祁阳冷哼了一声,不再理会一个突然出现,又不算阻碍的女人。
“既然豁出去了,为什么不看看今夜风向?”戚渺又道。
窜起的火苗险些燎了额发,祁阳下意识往后退的脚步硬生生停住了。
“这会除了动弹不得的伤患,里头有几个是医馆里的人?斩草不除根,春风吹又生。
要么前尘往事一笔勾销,
要么斩草除根不留后患,拖泥带水多没意思。
何况,死了算什么惩罚,为什么不让他们生不如死?”
沉默着想要再加一把火的祁阳,终于忍不住了。

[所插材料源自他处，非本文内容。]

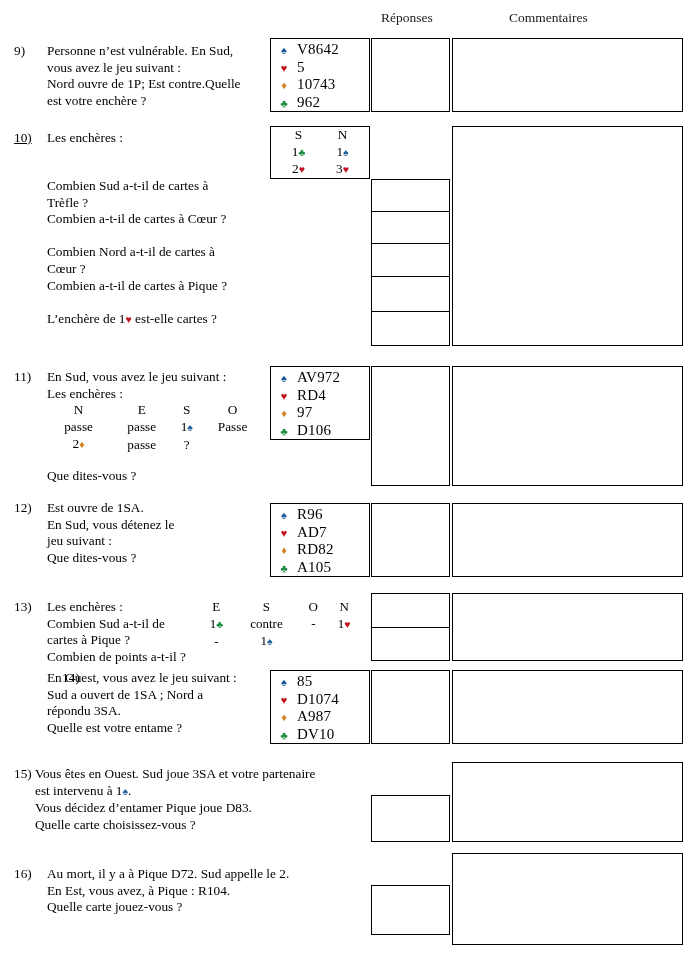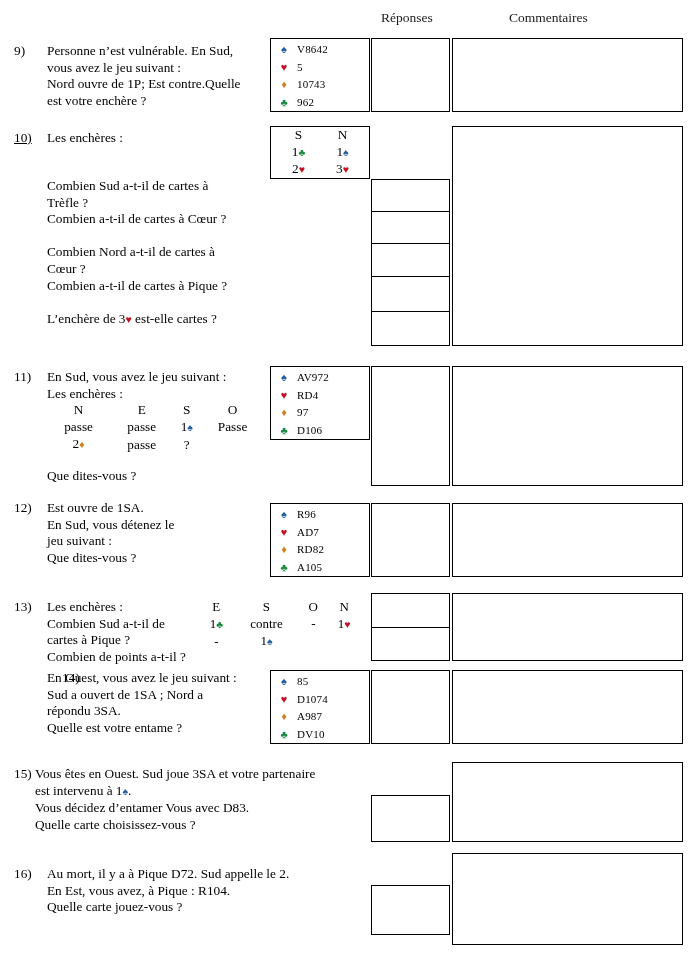--- a/index.html
+++ b/index.html
@@ -76,21 +76,21 @@
     height: 17.5px;
     line-height: 17.5px;
   }
   .hand-row .suit {
     width: 26px;
     text-align: center;
     font-size: 11px;
     flex: 0 0 26px;
   }
   .hand-row .cards {
-    font-size: 11px;
+    font-size: 15px;
     letter-spacing: 0.2px;
   }
 
   
   .s-spade   { color: #1f5c9e; }
   .s-heart   { color: #c1121f; }
   .s-diamond { color: #d2801e; }
   .s-club    { color: #1e8c45; }
   .sym { font-size: 11px; line-height: 1; }
   .sym-inline { font-size: 10.5px; }
@@ -186,21 +186,21 @@
 
   <div class="qtext justify" style="left:47px; top:178px; width:214px;">
     <p>Combien Sud a-t-il de cartes à</p>
     <p>Trèfle ?</p>
     <p>Combien a-t-il de cartes à Cœur ?</p>
     <span class="blank"></span>
     <p>Combien Nord a-t-il de cartes à</p>
     <p>Cœur ?</p>
     <p>Combien a-t-il de cartes à Pique ?</p>
     <span class="blank"></span>
-    <p><span>L’enchère de 3</span><span class="sym-inline s-heart">♥</span><span> est-elle cartes ?</span></p>
+    <p><span>L’enchère de 1</span><span class="sym-inline s-heart">♥</span><span> est-elle cartes ?</span></p>
   </div>
 
   <div class="box" style="left:371px; top:179px; width:79px; height:167px;">
     <div class="subdiv" style="top:31px;"></div>
     <div class="subdiv" style="top:63px;"></div>
     <div class="subdiv" style="top:96px;"></div>
     <div class="subdiv" style="top:131px;"></div>
   </div>
   <div class="box" style="left:452px; top:126px; width:231px; height:220px;"></div>
 
@@ -352,21 +352,21 @@
     </div>
   </div>
 
   <div class="box" style="left:371px; top:670px; width:79px; height:74px;"></div>
   <div class="box" style="left:452px; top:670px; width:231px; height:74px;"></div>
 
   <div class="qnum" style="left:14px; top:766px;">15)</div>
   <div class="qtext" style="left:35px; top:766px; width:305px;">
     <p>Vous êtes en Ouest. Sud joue 3SA et votre partenaire</p>
     <p><span>est intervenu à 1</span><span class="sym-inline s-spade">♠</span><span>.</span></p>
-    <p>Vous décidez d’entamer Vous avec  D83.</p>
+    <p>Vous décidez d’entamer Pique joue  D83.</p>
     <p>Quelle carte choisissez-vous ?</p>
   </div>
 
   <div class="box" style="left:371px; top:795px; width:79px; height:47px;"></div>
   <div class="box" style="left:452px; top:762px; width:231px; height:80px;"></div>
 
   <div class="qnum" style="left:14px; top:866px;">16)</div>
   <div class="qtext" style="left:47px; top:866px; width:305px;">
     <p>Au mort, il y a à Pique  D72. Sud appelle le 2.</p>
     <p>En Est, vous avez, à Pique : R104.</p>

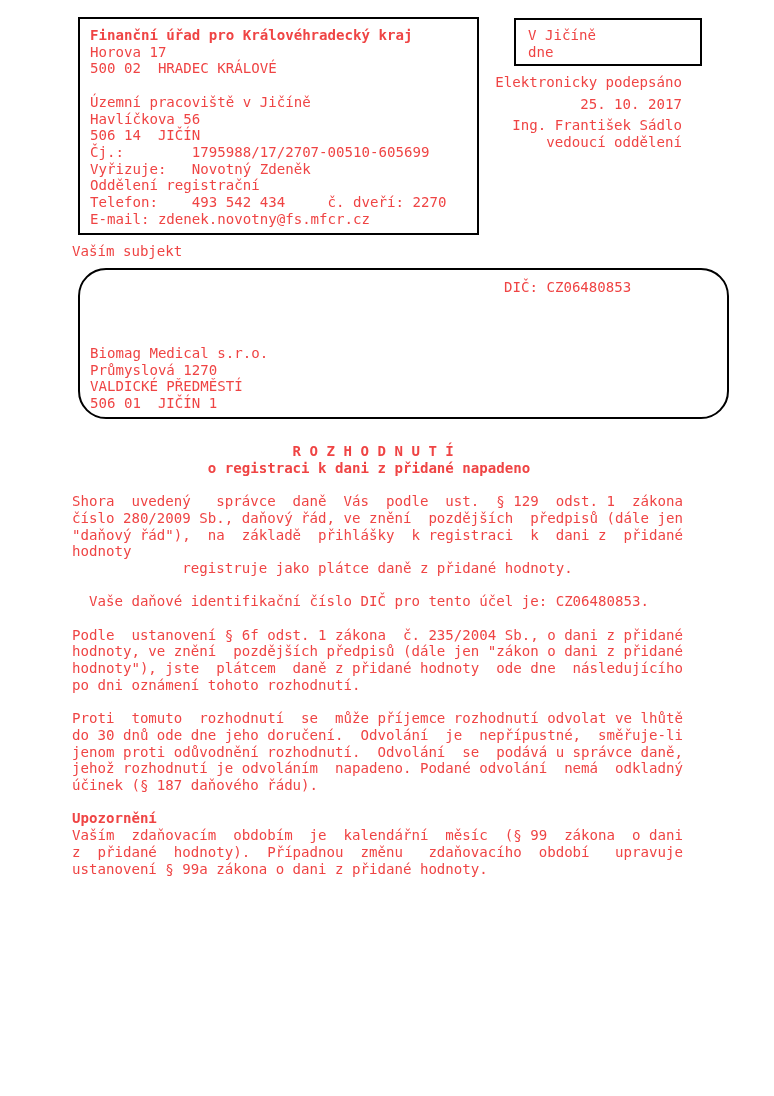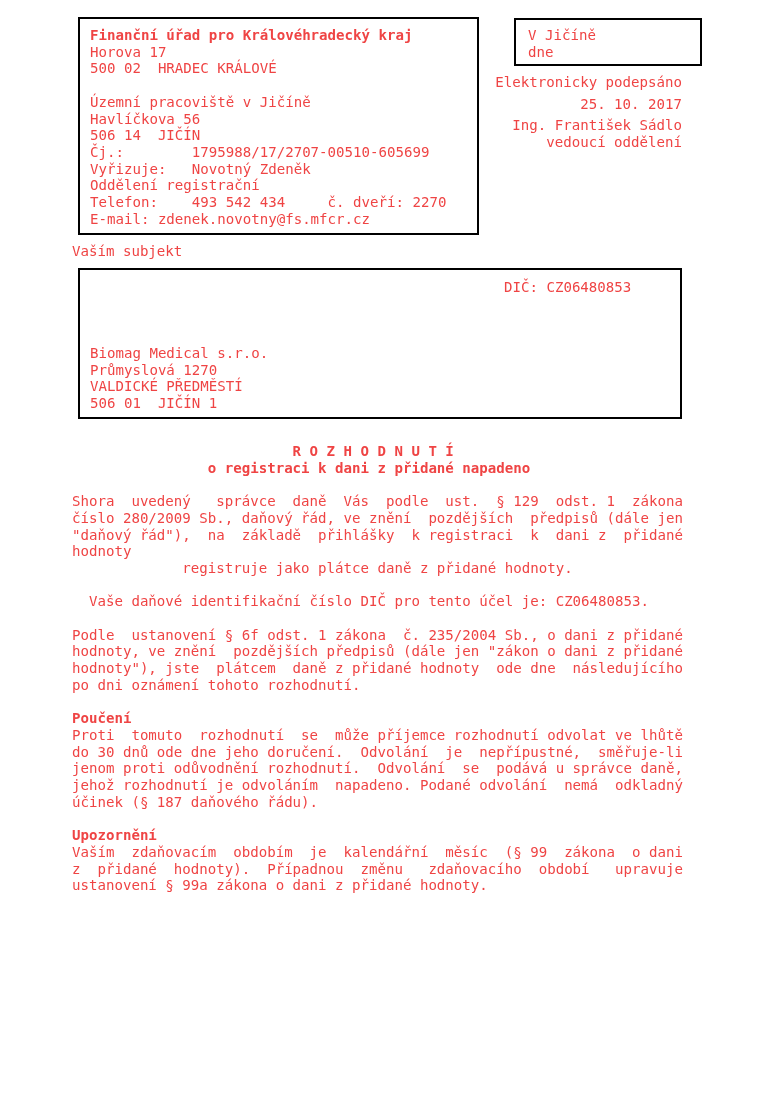--- a/index.html
+++ b/index.html
@@ -16,21 +16,21 @@
   .line{white-space:pre;min-height:16.7px;line-height:16.7px;}
   .bold{font-weight:bold;}
   .box{position:absolute;border:2px solid #000000;box-sizing:border-box;background:#ffffff;}
   .office-box{left:78px;top:17px;width:401px;height:218px;padding:8px 4px 0 10px;}
   .place-box{left:494px;top:18px;width:188px;height:48px;padding:7px 4px 0 12px;margin-left:20px;}
   .signature{position:absolute;left:494px;top:74px;width:188px;text-align:right;}
   .signature .sig-line{white-space:pre;line-height:17px;}
   .sig-date{margin-top:5px;}
   .sig-name{margin-top:4px;}
   .subject-label{position:absolute;left:72px;top:243px;white-space:pre;}
-  .subject-box{left:78px;top:268px;width:604px;height:151px;}
+  .subject-box{left:78px;top:268px;width:651px;height:151px;border-radius:28px;}
   .dic{position:absolute;left:424px;top:9px;white-space:pre;}
   .address{position:absolute;left:10px;top:75px;}
   .decision-body{position:absolute;left:72px;top:443px;}
 </style>
 </head>
 <body>
 
 <div class="page">
 
   <div class="box office-box">
@@ -117,21 +117,20 @@
       <div class="line">Podle  ustanovení § 6f odst. 1 zákona  č. 235/2004 Sb., o dani z přidané</div>
 
       <div class="line">hodnoty, ve znění  pozdějších předpisů (dále jen "zákon o dani z přidané</div>
 
       <div class="line">hodnoty"), jste  plátcem  daně z přidané hodnoty  ode dne  následujícího</div>
 
       <div class="line">po dni oznámení tohoto rozhodnutí.</div>
 
       <div class="line"></div>
 
-      <div class="line bold">Poučení</div>
 
       <div class="line">Proti  tomuto  rozhodnutí  se  může příjemce rozhodnutí odvolat ve lhůtě</div>
 
       <div class="line">do 30 dnů ode dne jeho doručení.  Odvolání  je  nepřípustné,  směřuje-li</div>
 
       <div class="line">jenom proti odůvodnění rozhodnutí.  Odvolání  se  podává u správce daně,</div>
 
       <div class="line">jehož rozhodnutí je odvoláním  napadeno. Podané odvolání  nemá  odkladný</div>
 
       <div class="line">účinek (§ 187 daňového řádu).</div>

“你到底是谁?”
“算是你的同伙。”
祁阳:???
“你要命,我图财,他们爱财如命。打蛇打七寸,挖树先挖根。新扈境内医馆不是牟利为先吗?不让它们栽在“利”字上头,就太可惜了。”戚渺拍了拍手,缓步走近道。
火光渐熄,黑暗中猩红点点,祁阳心跳如擂。“你……”
翌日,平安堂。
“小姐,这新扈县貌似很不太平,听闻昨儿夜里,有人想要纵火烧了医馆,好在守夜的杂役发现及时才没酿成祸患,一早衙门就派人去了。”吃早饭时,张翠芝将自己打探到的消息全盘托出。
“可知是何人所为?”
“想必过两日就能知道了,我到时候去打听打听。”见戚渺像是感兴趣的样子,张翠芝接话道。